Volcanic Wine Awards | The Jancis Robinson Story | 🎁 25% off annual & gift memberships

Competition – Subu Ramachandran

Friday 21 September 2018 • 3 min read
Image

‘Subu Ramachandran is a busy and an active finance professional. He grew up in India, has lived in Europe and is settled in New York City. He enjoys learning about wine, sharing them with friends, family and fellow oenophiles’. This is his (unedited) entry in our seminal wine competition

Growing up in a traditional south Indian conservative family, there was no exposure to wine or any alcohol. There was no culture of wine in India, in the 80s and 90s. The cuisine however was extremely complex, aromatic and on the palate delivered a multitude of flavors. I took an interest in cooking, helping my grand mom in kitchen, primarily cooking a variety of soups and stews. She taught me to taste, taste at every stage and discern if it was balanced, if not what was predominant.

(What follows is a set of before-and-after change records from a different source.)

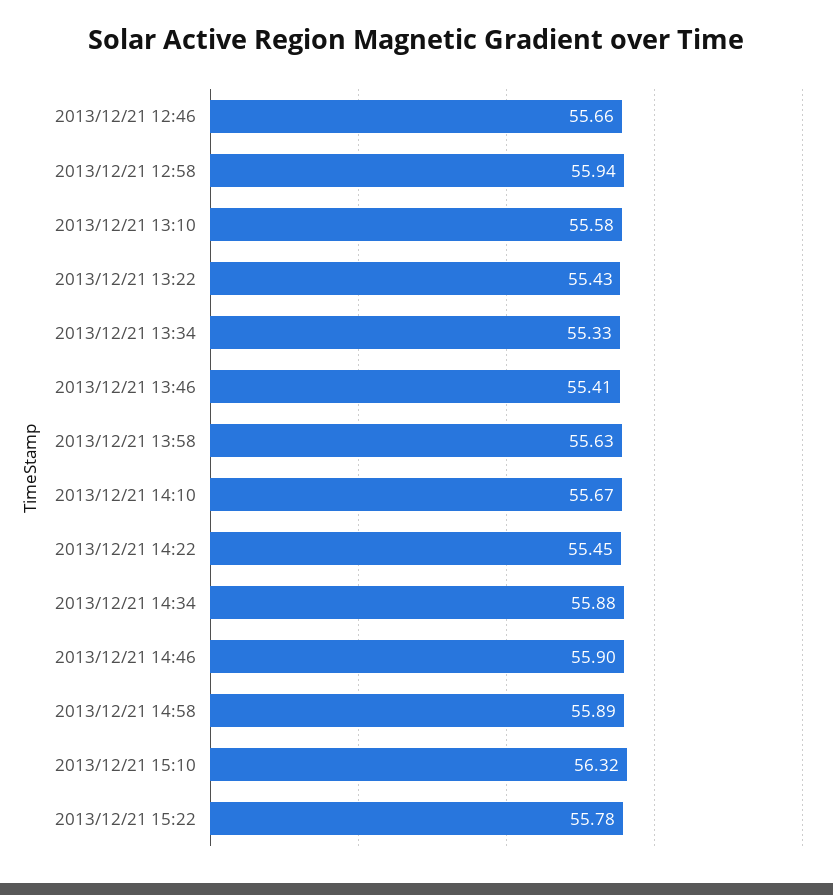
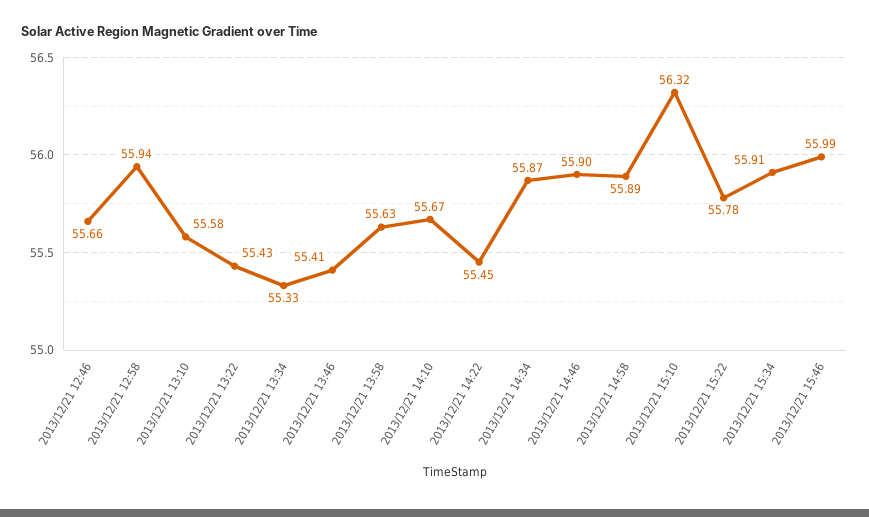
2013/12/21 14:34: 55.88 -> 55.87
2013/12/21 15:34: none -> 55.91
2013/12/21 15:46: none -> 55.99

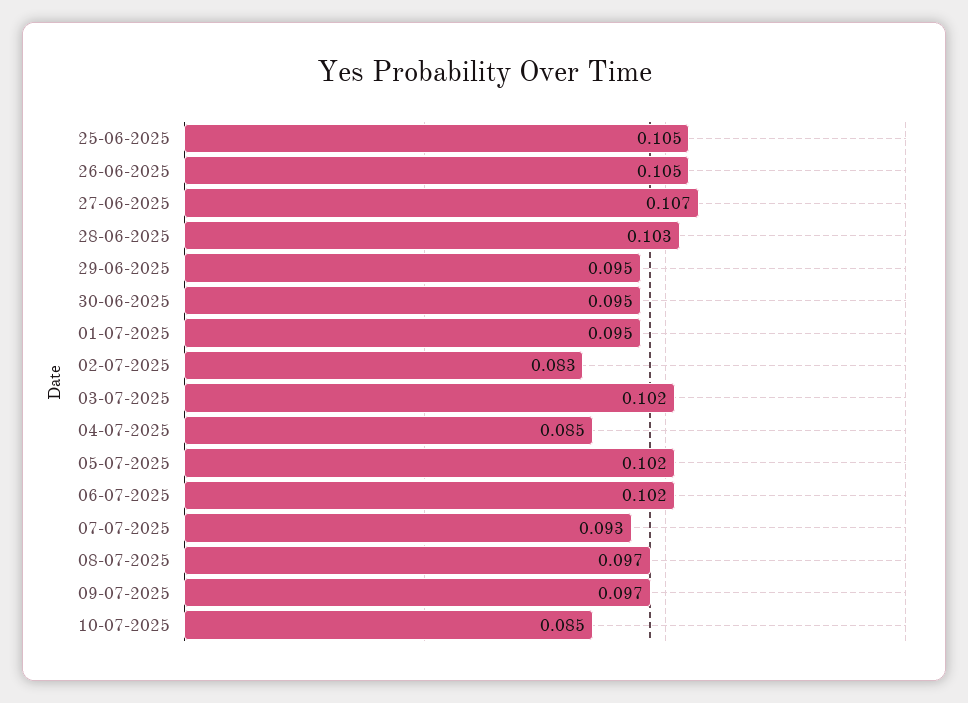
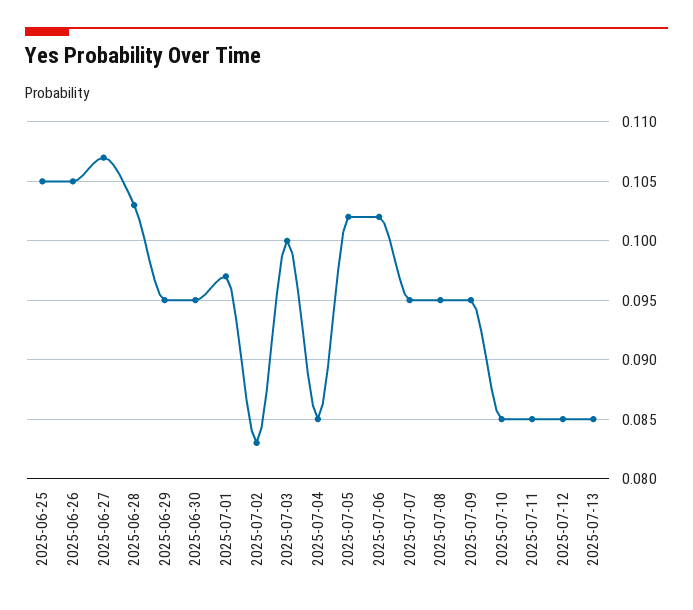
01-07-2025: 0.095 -> 0.097
03-07-2025: 0.102 -> 0.1
07-07-2025: 0.093 -> 0.095
08-07-2025: 0.097 -> 0.095
09-07-2025: 0.097 -> 0.095
2025-07-11: none -> 0.085
2025-07-12: none -> 0.085
2025-07-13: none -> 0.085

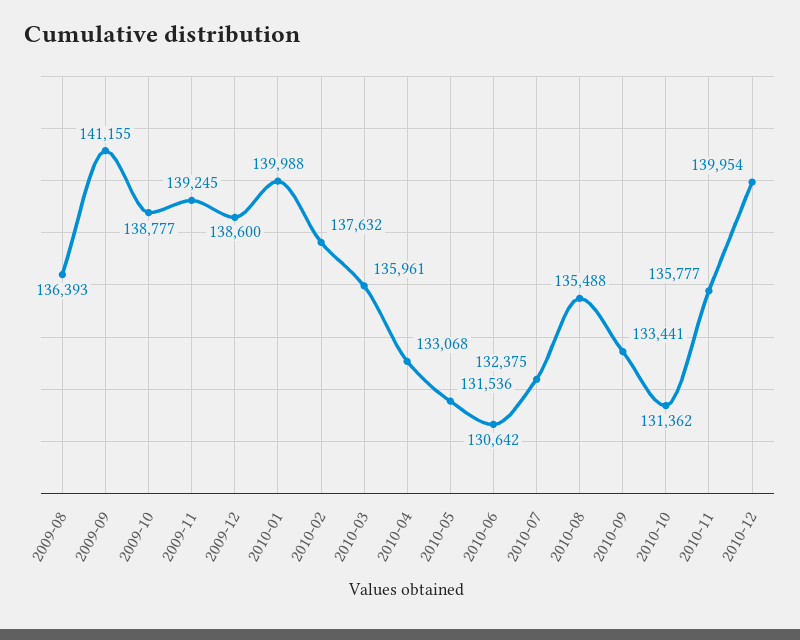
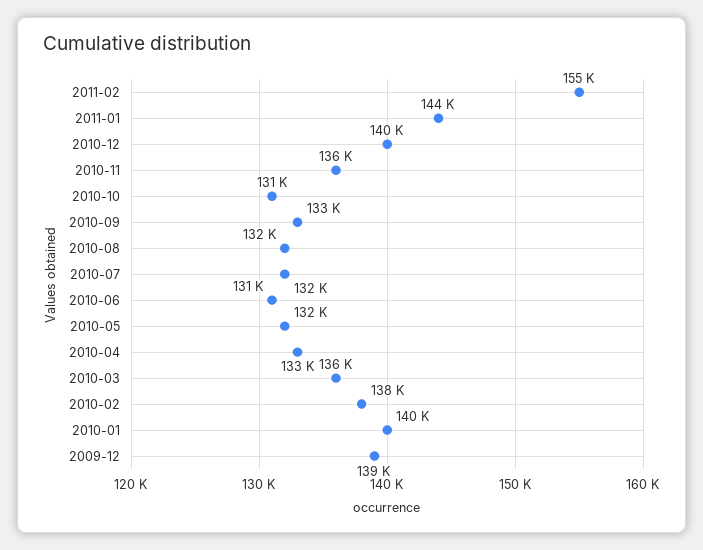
2009-08: 136393 -> none
2009-09: 141155 -> none
2009-10: 138777 -> none
2009-11: 139245 -> none
2010-08: 135488 -> 132000
2011-02: none -> 155000
2011-01: none -> 144000

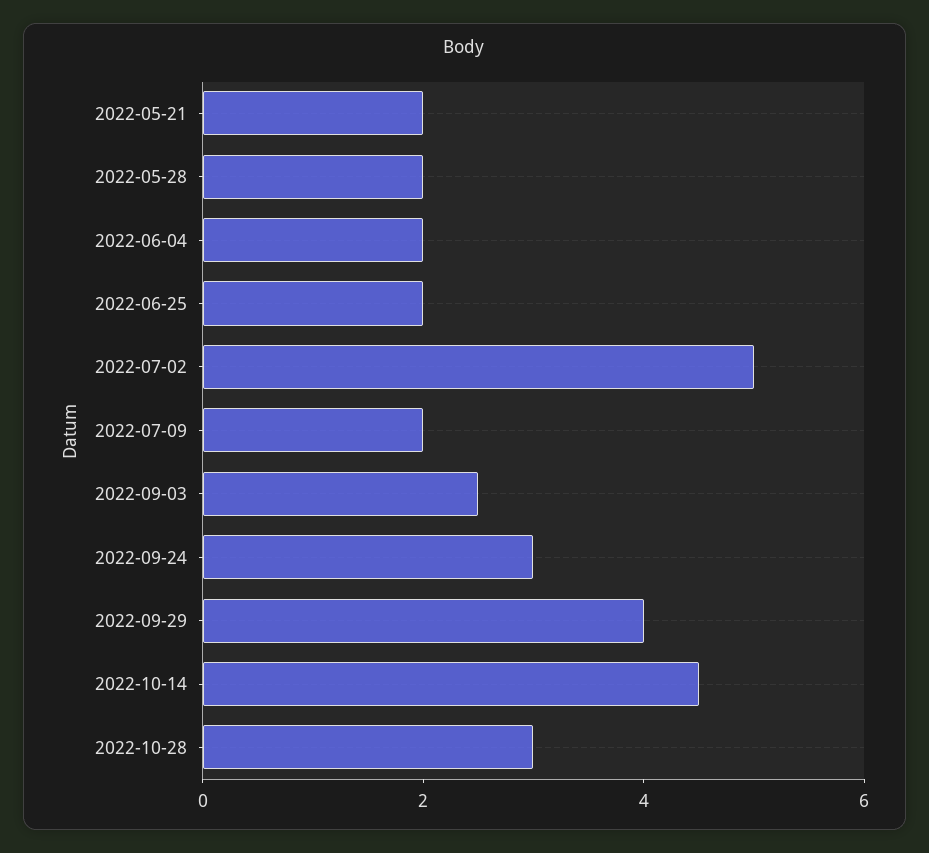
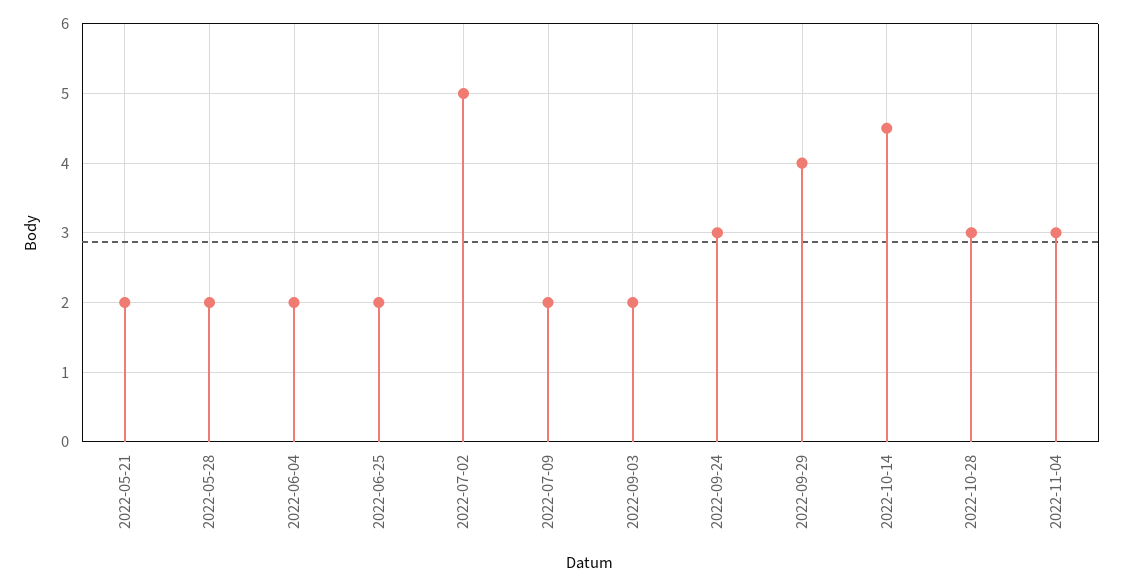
2022-09-03: 2.5 -> 2
2022-11-04: none -> 3

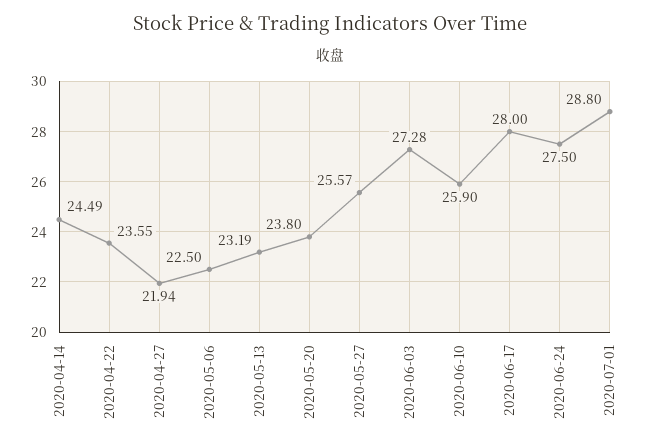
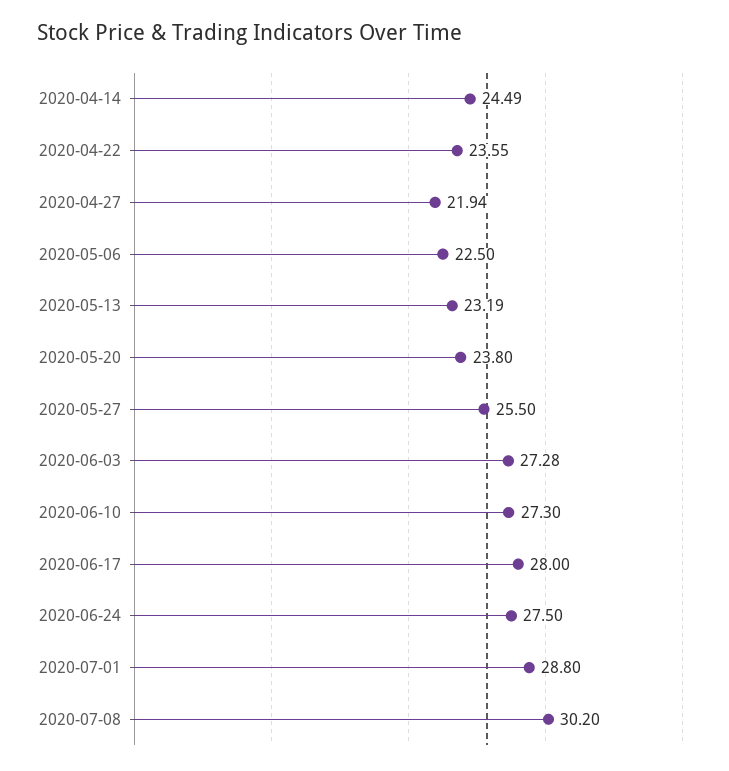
2020-05-27: 25.57 -> 25.5
2020-06-10: 25.9 -> 27.3
2020-07-08: none -> 30.2

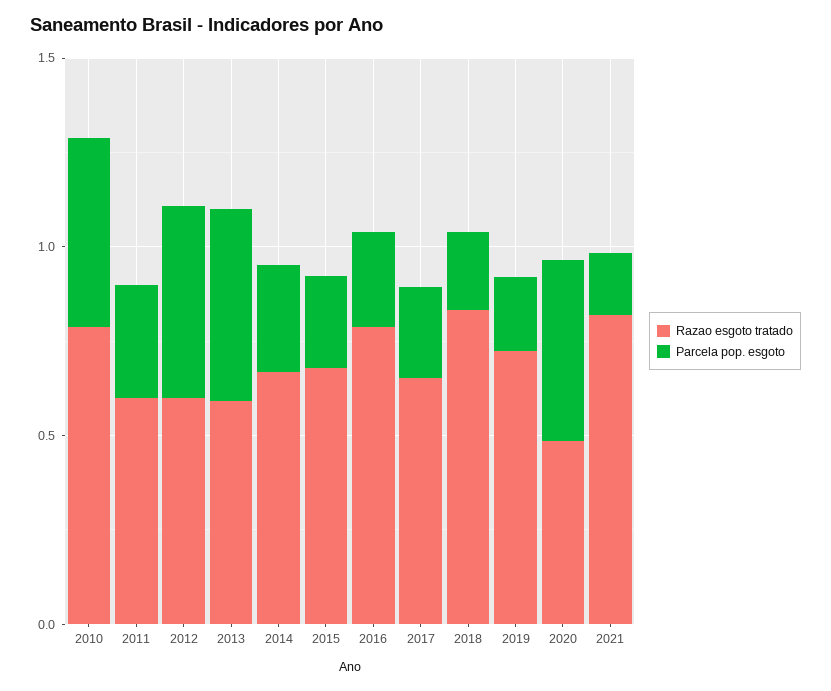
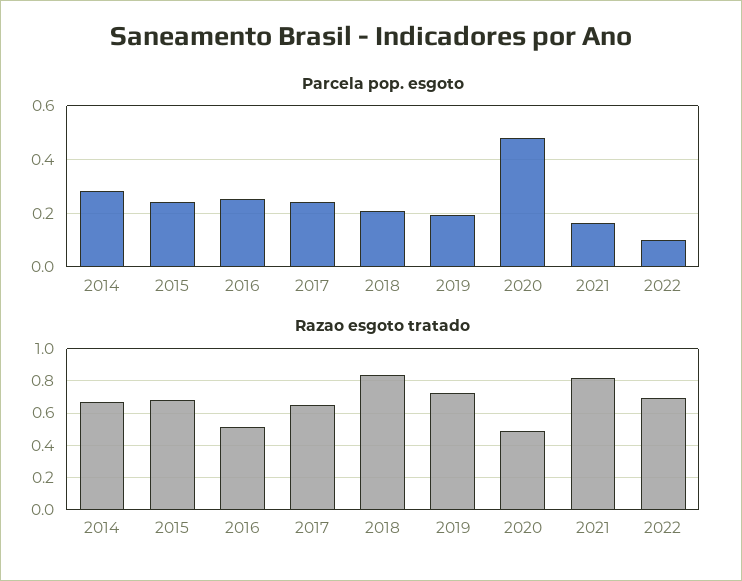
Razao esgoto tratado, 2010: 0.8 -> none
Parcela pop. esgoto, 2010: 0.5 -> none
Razao esgoto tratado, 2011: 0.6 -> none
Parcela pop. esgoto, 2011: 0.3 -> none
Razao esgoto tratado, 2012: 0.6 -> none
Parcela pop. esgoto, 2012: 0.5 -> none
Razao esgoto tratado, 2013: 0.6 -> none
Parcela pop. esgoto, 2013: 0.5 -> none
Razao esgoto tratado, 2016: 0.8 -> 0.5
Parcela pop. esgoto, 2022: none -> 0.1
Razao esgoto tratado, 2022: none -> 0.7

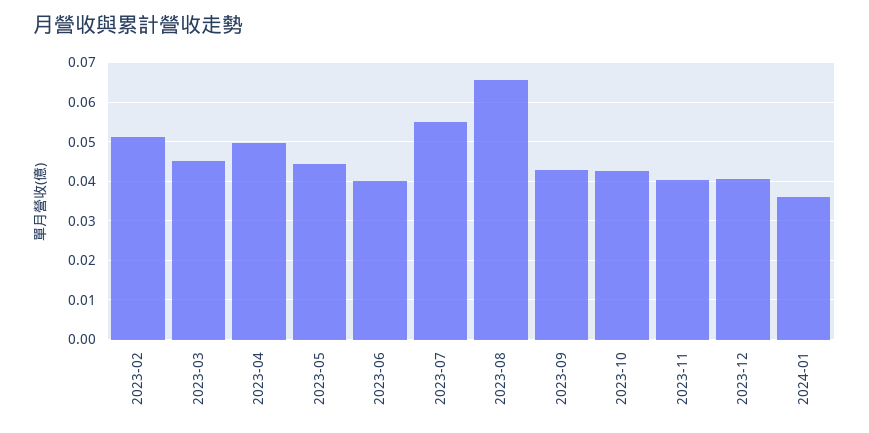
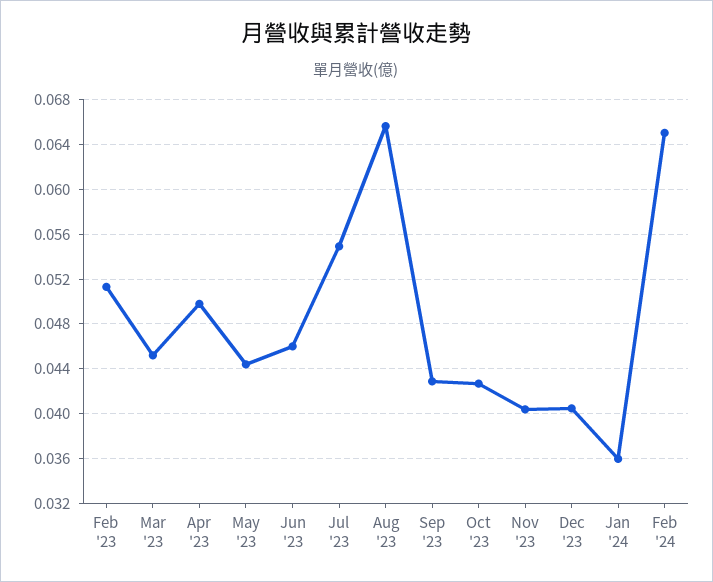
2023-06: 0.04 -> 0.046
Feb '24: none -> 0.065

Fast forward, to my early 20s, I found myself in Paris for an exchange program in business school. I was no longer a tee-tootler but was still a wine virgin. A certain lady classmate was trying to draw my attention and invited me to a picnic. She had brought with her some cheeses and a bottle of red wine. The shape of the bottle looked peculiar to me as it was not cylindrical. The bottle shoulder was gently sloping as opposed to the angular ones I had noticed in many college parties. As I sniffed the wine, I was totally taken in, this was unlike any other alcohol I have had. This had intense perfume of red cherry, roses and pink flowers began to dominate and captivate my consciousness. I spent rest of the evening going back to the glass just for a sniff. It was so profound, provoking emotions that I never realized a beverage can do. I thought, wow so this is why people drink wine. Perhaps I ought to pay attention to this beverage.

Few years later, I was an associate in the trading floor at a prestigious investment bank in London. The work was rigorous and I hardly found time to sleep, let alone indulge in fine-wine. The industrial mass-produced supermarket wines however were imbibed at parties, but none evoked emotions like the one years back in Paris.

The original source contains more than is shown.